## Task objective:
Reproduce the listing below word for word and exclude any picture.
___
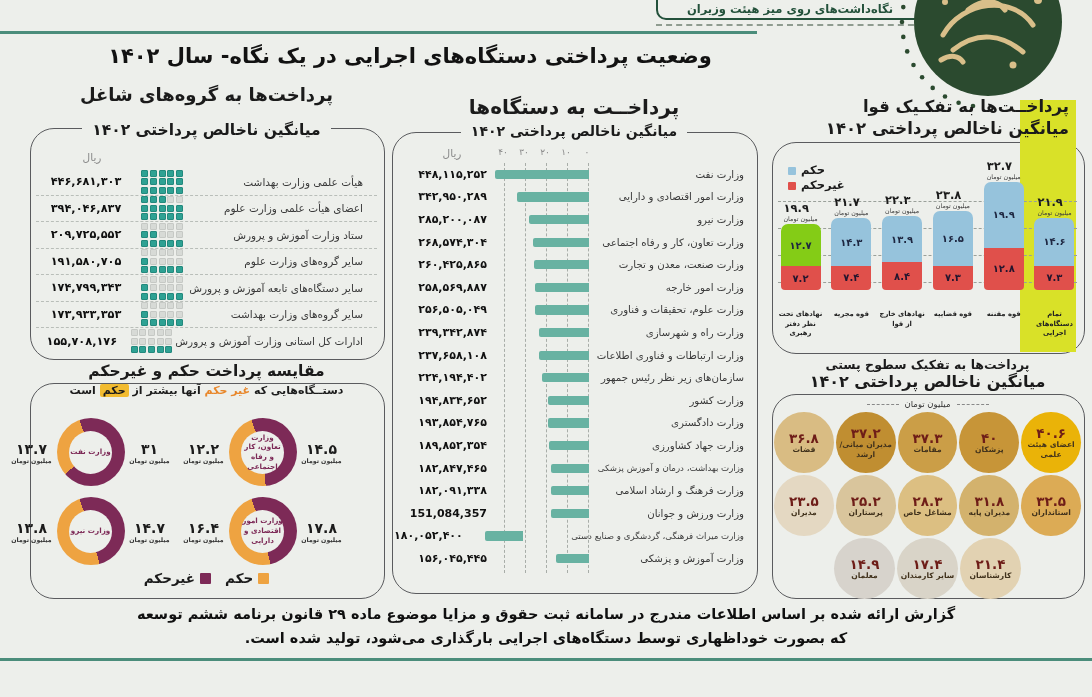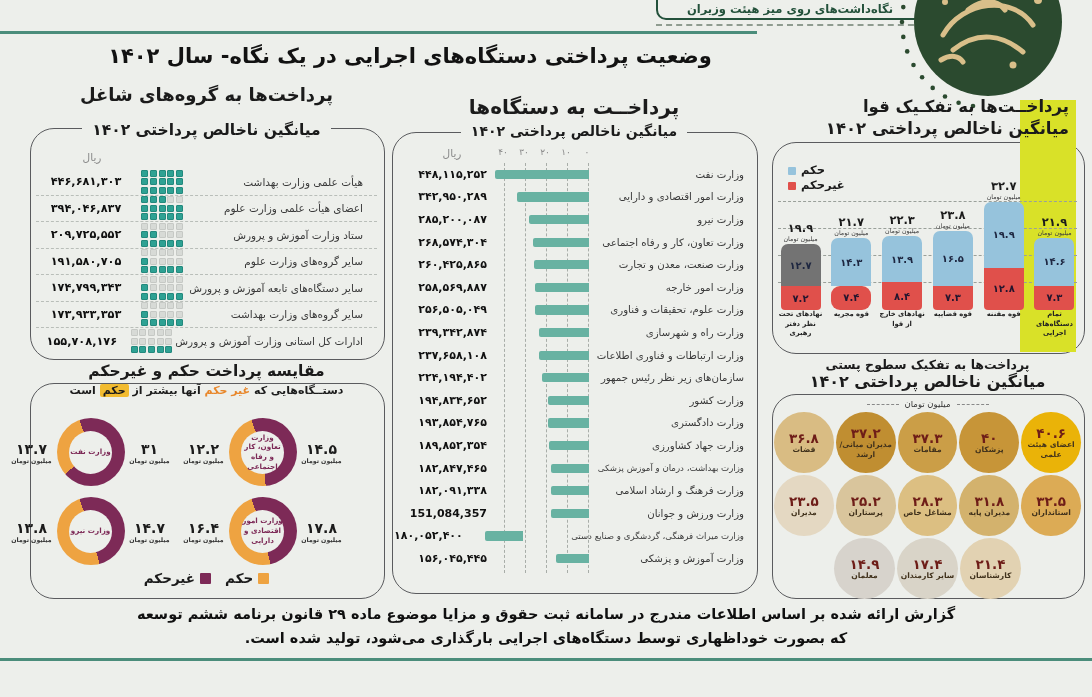--- a/index.html
+++ b/index.html
@@ -19,7 +19,7 @@
   
   #branches-area{position:absolute;left:776px;top:158px;width:303px;height:192px;display:flex;align-items:flex-end;justify-content:space-between;z-index:4}
   .bslot{display:flex;flex-direction:column;justify-content:flex-end;align-items:center;width:49px;height:100%;position:relative;z-index:2}
-  .btotal{text-align:center;margin-bottom:2px}
+  .btotal{margin-bottom:2px}
   .btotal-num{font-weight:bold;font-size:11.5px;direction:ltr}
   .btotal-unit{font-size:6.3px;color:#3c3c3c;direction:rtl}
   .bbar{width:40px;display:flex;flex-direction:column}

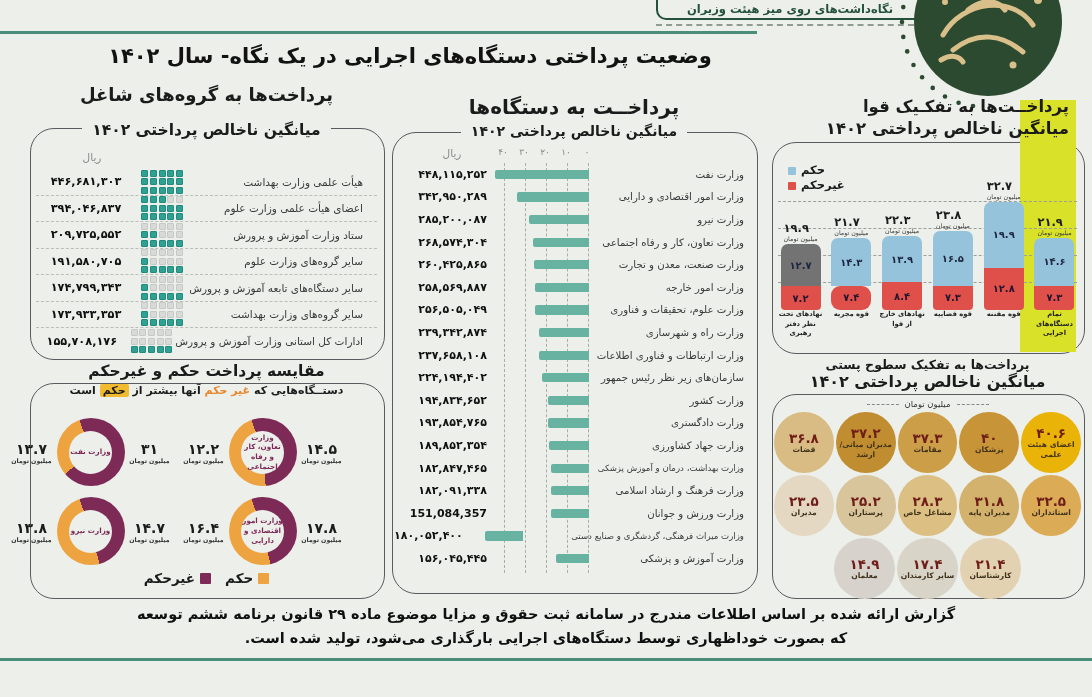--- a/index.html
+++ b/index.html
@@ -147,7 +147,7 @@
         <div class="btotal-unit">میلیون تومان</div>
       </div>
       <div class="bbar">
-        <div class="bseg seg-hokm" style="height: 41.91px; background: #737373;">۱۲.۷</div>
+        <div class="bseg seg-hokm" style="height: 41.91px; background: #84cc16;">۱۲.۷</div>
         <div class="bseg seg-gheyr" style="height: 23.76px; background: rgb(224, 80, 75);">۷.۲</div>
       </div>
       <div class="bname">نهادهای تحت نظر دفتر رهبری</div>

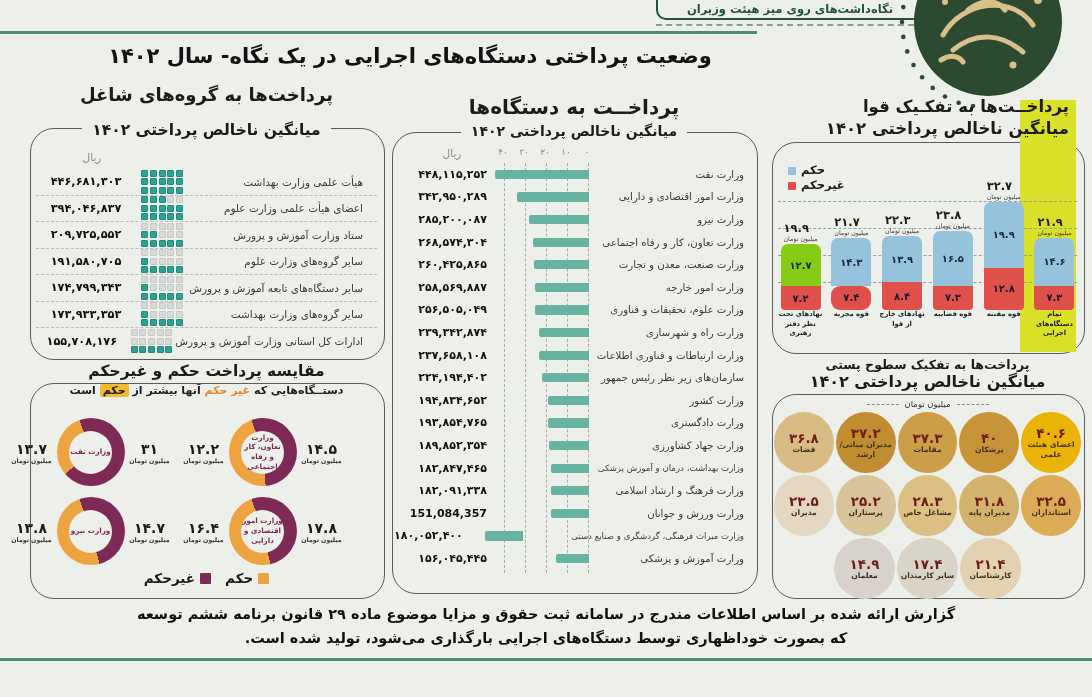--- a/index.html
+++ b/index.html
@@ -159,7 +159,7 @@
       </div>
       <div class="bbar">
         <div class="bseg seg-hokm" style="height: 47.19px; background: rgb(150, 195, 220);">۱۴.۳</div>
-        <div class="bseg seg-gheyr" style="height: 24.42px; background: rgb(224, 80, 75); border-radius: 9px;">۷.۴</div>
+        <div class="bseg seg-gheyr" style="height: 24.42px; background: rgb(224, 80, 75);">۷.۴</div>
       </div>
       <div class="bname">قوه مجریه</div>
     </div>

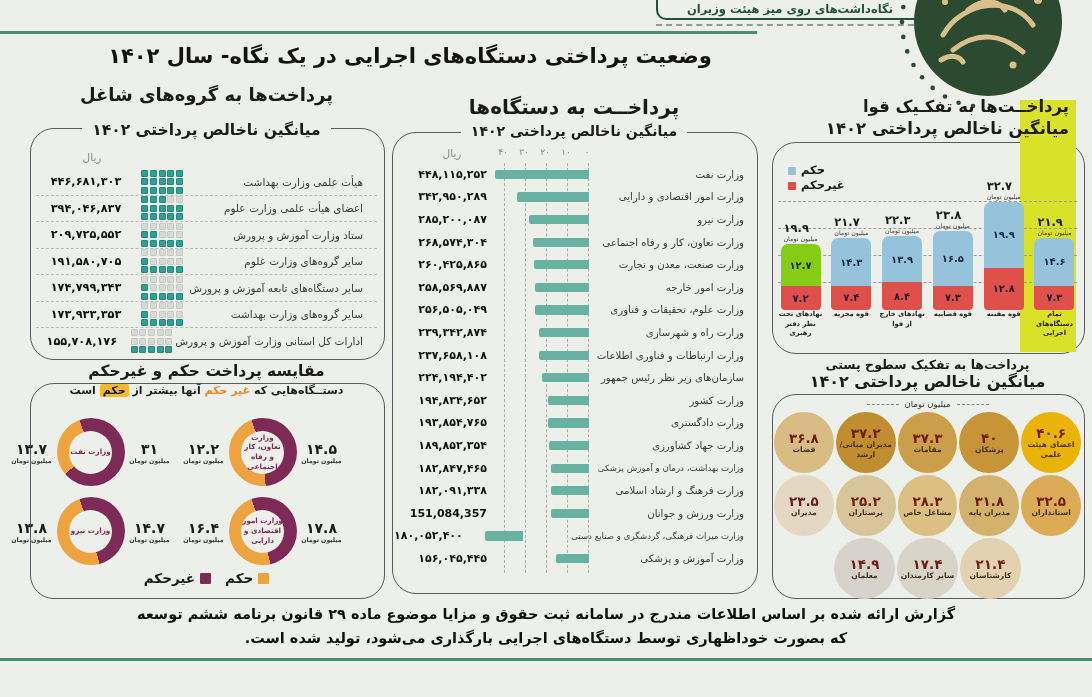--- a/index.html
+++ b/index.html
@@ -26,7 +26,7 @@
   .bseg{display:flex;align-items:center;justify-content:center;font-weight:bold;font-size:10px;color:#1d2640;direction:ltr}
   .seg-hokm{border-radius:7px 7px 0 0}
   .seg-gheyr{border-radius:0 0 4px 4px;color:#23152e}
-  .bname{height:40px;width:52px;font-size:6.8px;font-weight:bold;text-align:center;direction:rtl;line-height:1.4;padding-top:0;color:#222}
+  .bname{height:40px;width:52px;font-size:6.8px;font-weight:bold;text-align:center;direction:rtl;line-height:1.4;padding-top:20px;color:#222}
   .gridline-h{position:absolute;left:2px;right:2px;border-top:1.3px dashed #9aa09a;z-index:1}
   #branches-legend{position:absolute;left:788px;top:163px;width:84px;z-index:5}
   .bleg-row{display:flex;direction:rtl;align-items:center;gap:5px;font-size:11.5px;font-weight:bold;justify-content:flex-end;line-height:15px}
___
## Answer area:
--- a/index.html
+++ b/index.html
@@ -19,7 +19,7 @@
   
   #branches-area{position:absolute;left:776px;top:158px;width:303px;height:192px;display:flex;align-items:flex-end;justify-content:space-between;z-index:4}
   .bslot{display:flex;flex-direction:column;justify-content:flex-end;align-items:center;width:49px;height:100%;position:relative;z-index:2}
-  .btotal{text-align:center;margin-bottom:2px}
+  .btotal{margin-bottom:2px}
   .btotal-num{font-weight:bold;font-size:11.5px;direction:ltr}
   .btotal-unit{font-size:6.3px;color:#3c3c3c;direction:rtl}
   .bbar{width:40px;display:flex;flex-direction:column}

--- a/index.html
+++ b/index.html
@@ -147,7 +147,7 @@
         <div class="btotal-unit">میلیون تومان</div>
       </div>
       <div class="bbar">
-        <div class="bseg seg-hokm" style="height: 41.91px; background: #737373;">۱۲.۷</div>
+        <div class="bseg seg-hokm" style="height: 41.91px; background: #84cc16;">۱۲.۷</div>
         <div class="bseg seg-gheyr" style="height: 23.76px; background: rgb(224, 80, 75);">۷.۲</div>
       </div>
       <div class="bname">نهادهای تحت نظر دفتر رهبری</div>

--- a/index.html
+++ b/index.html
@@ -159,7 +159,7 @@
       </div>
       <div class="bbar">
         <div class="bseg seg-hokm" style="height: 47.19px; background: rgb(150, 195, 220);">۱۴.۳</div>
-        <div class="bseg seg-gheyr" style="height: 24.42px; background: rgb(224, 80, 75); border-radius: 9px;">۷.۴</div>
+        <div class="bseg seg-gheyr" style="height: 24.42px; background: rgb(224, 80, 75);">۷.۴</div>
       </div>
       <div class="bname">قوه مجریه</div>
     </div>

--- a/index.html
+++ b/index.html
@@ -26,7 +26,7 @@
   .bseg{display:flex;align-items:center;justify-content:center;font-weight:bold;font-size:10px;color:#1d2640;direction:ltr}
   .seg-hokm{border-radius:7px 7px 0 0}
   .seg-gheyr{border-radius:0 0 4px 4px;color:#23152e}
-  .bname{height:40px;width:52px;font-size:6.8px;font-weight:bold;text-align:center;direction:rtl;line-height:1.4;padding-top:0;color:#222}
+  .bname{height:40px;width:52px;font-size:6.8px;font-weight:bold;text-align:center;direction:rtl;line-height:1.4;padding-top:20px;color:#222}
   .gridline-h{position:absolute;left:2px;right:2px;border-top:1.3px dashed #9aa09a;z-index:1}
   #branches-legend{position:absolute;left:788px;top:163px;width:84px;z-index:5}
   .bleg-row{display:flex;direction:rtl;align-items:center;gap:5px;font-size:11.5px;font-weight:bold;justify-content:flex-end;line-height:15px}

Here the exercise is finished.